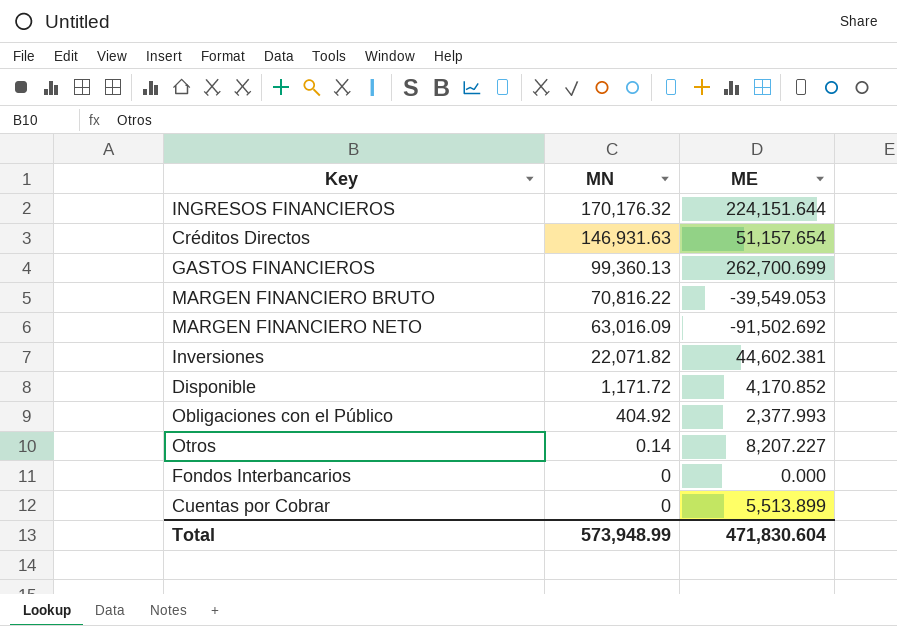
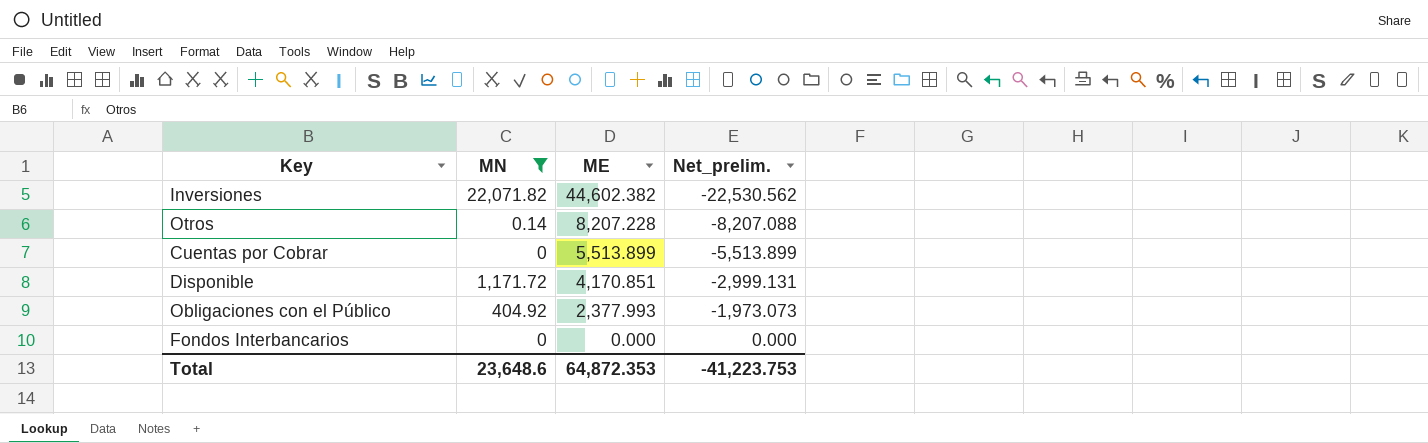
filter: none -> MN <= 22,071.82
row order: MN descending -> ME descending
column Net_prelim. | formula: none -> [MN] - [ME]
Inversiones | ME: 44,602.381 -> 44,602.382
Otros | ME: 8,207.227 -> 8,207.228
Disponible | ME: 4,170.852 -> 4,170.851
Total | MN: 573,948.99 -> 23,648.6
Total | ME: 471,830.604 -> 64,872.353

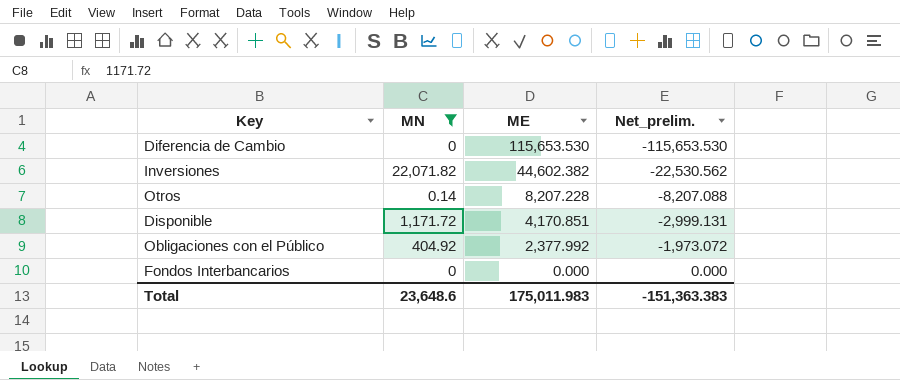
row Cuentas por Cobrar: 0 | 5,513.899 | -5,513.899 -> none
row Diferencia de Cambio: none -> 0 | 115,653.530 | -115,653.530
Obligaciones con el Público | ME: 2,377.993 -> 2,377.992
Obligaciones con el Público | Net_prelim.: -1,973.073 -> -1,973.072
Total | ME: 64,872.353 -> 175,011.983
Total | Net_prelim.: -41,223.753 -> -151,363.383

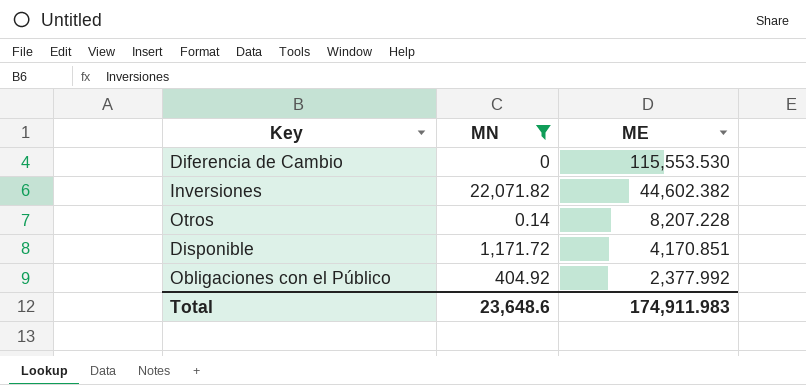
column Net_prelim. | formula: [MN] - [ME] -> none
row Fondos Interbancarios: 0 | 0.000 | 0.000 -> none
Diferencia de Cambio | ME: 115,653.530 -> 115,553.530
Total | ME: 175,011.983 -> 174,911.983

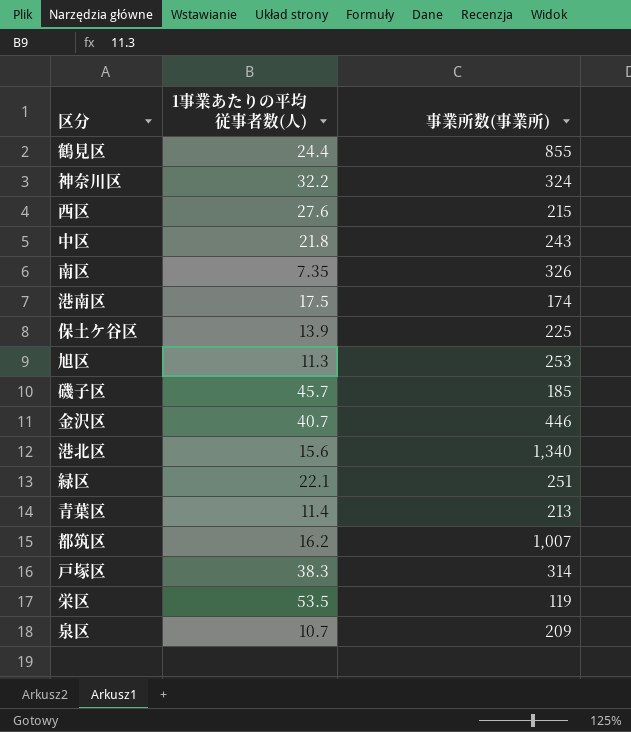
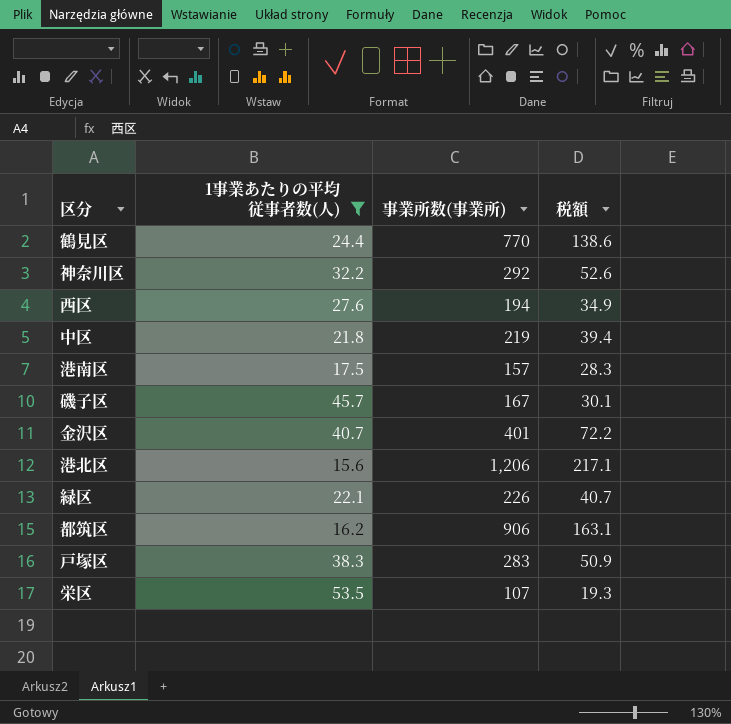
filter: none -> 1事業あたりの平均従事者数(人) >= 15.6
column 税額 | formula: none -> [事業所数(事業所)] * 0.18
鶴見区 | 事業所数(事業所): 855 -> 770
神奈川区 | 事業所数(事業所): 324 -> 292
西区 | 事業所数(事業所): 215 -> 194
中区 | 事業所数(事業所): 243 -> 219
港南区 | 事業所数(事業所): 174 -> 157
磯子区 | 事業所数(事業所): 185 -> 167
金沢区 | 事業所数(事業所): 446 -> 401
港北区 | 事業所数(事業所): 1,340 -> 1,206
緑区 | 事業所数(事業所): 251 -> 226
都筑区 | 事業所数(事業所): 1,007 -> 906
戸塚区 | 事業所数(事業所): 314 -> 283
栄区 | 事業所数(事業所): 119 -> 107

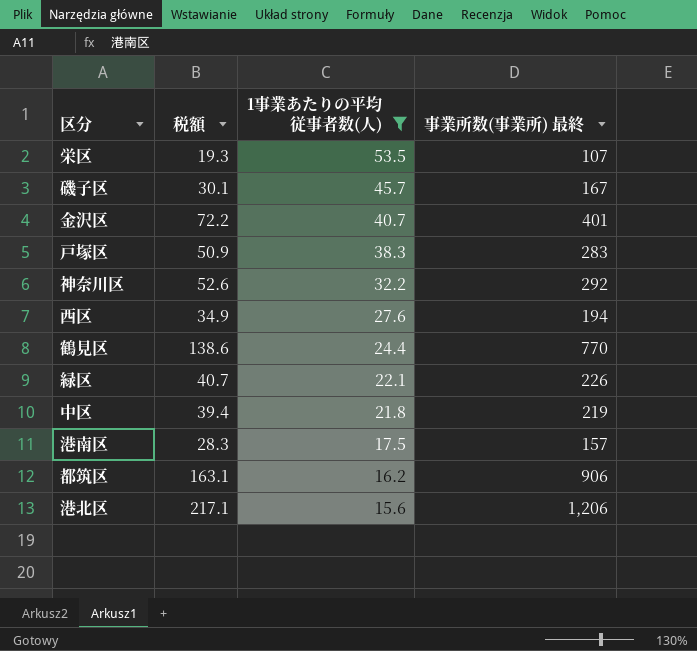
row order: none -> 1事業あたりの平均従事者数(人) descending
column 税額 | position: 4 -> 2
column name: 事業所数(事業所) -> 事業所数(事業所) 最終

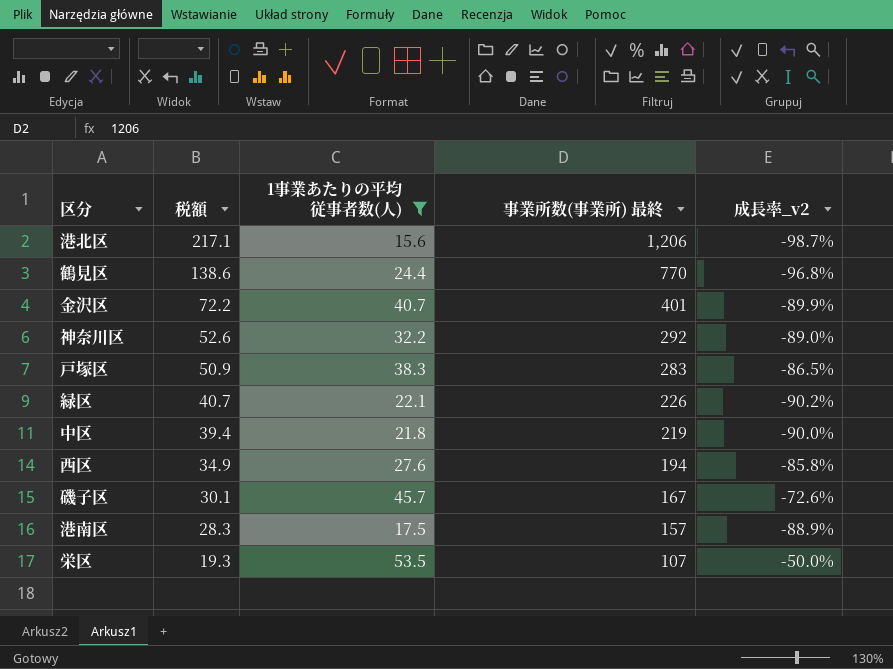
row order: 1事業あたりの平均従事者数(人) descending -> 税額 descending
column 成長率_v2 | formula: none -> ([1事業あたりの平均従事者数(人)] - [事業所数(事業所) 最終]) / [事業所数(事業所) 最終]
row 都筑区: 163.1 | 16.2 | 906 -> none

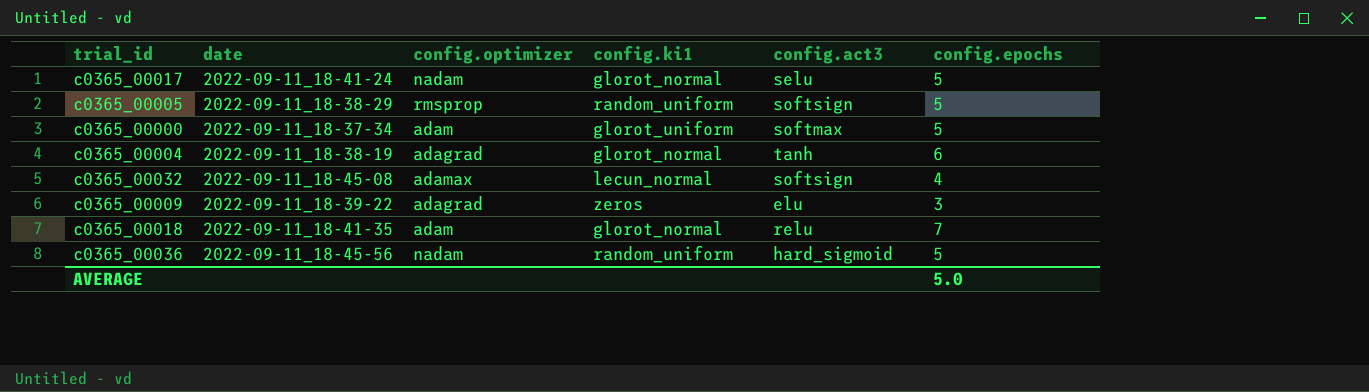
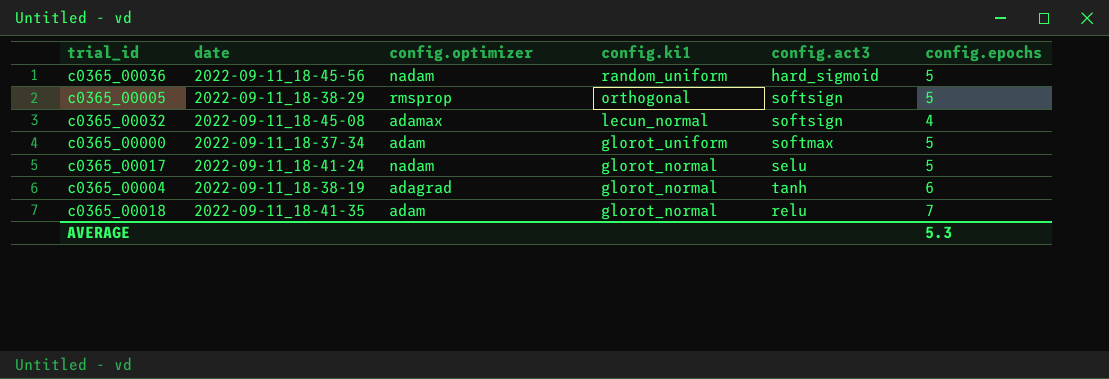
row order: none -> config.ki1 descending
row c0365_00009: 2022-09-11_18-39-22 | adagrad | zeros | elu | 3 -> none
c0365_00005 | config.ki1: random_uniform -> orthogonal
AVERAGE | config.epochs: 5.0 -> 5.3

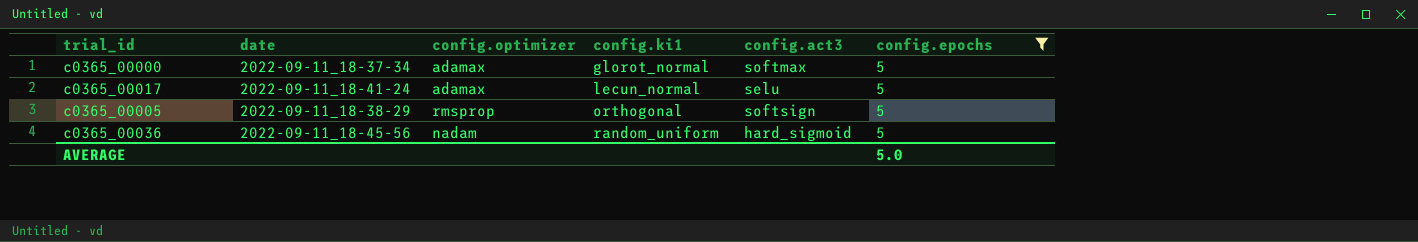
filter: none -> config.epochs = 5
row order: config.ki1 descending -> config.ki1 ascending
c0365_00000 | config.optimizer: adam -> adamax
c0365_00000 | config.ki1: glorot_uniform -> glorot_normal
c0365_00017 | config.optimizer: nadam -> adamax
c0365_00017 | config.ki1: glorot_normal -> lecun_normal
AVERAGE | config.epochs: 5.3 -> 5.0

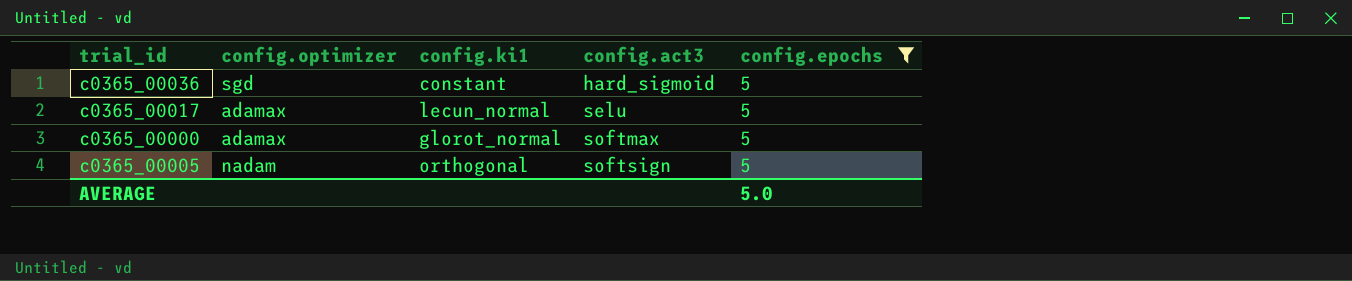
row order: config.ki1 ascending -> config.act3 ascending
column date | position: 2 -> none
c0365_00036 | config.optimizer: nadam -> sgd
c0365_00036 | config.ki1: random_uniform -> constant
c0365_00005 | config.optimizer: rmsprop -> nadam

◆ AIM OF THE EXERCISE
Identify the lines of the entries containing the string "Obligaciones". Copy each such line.

◆ EXERCISE RESPONSE
Obligaciones con el Público | ME: 2,377.993 -> 2,377.992
Obligaciones con el Público | Net_prelim.: -1,973.073 -> -1,973.072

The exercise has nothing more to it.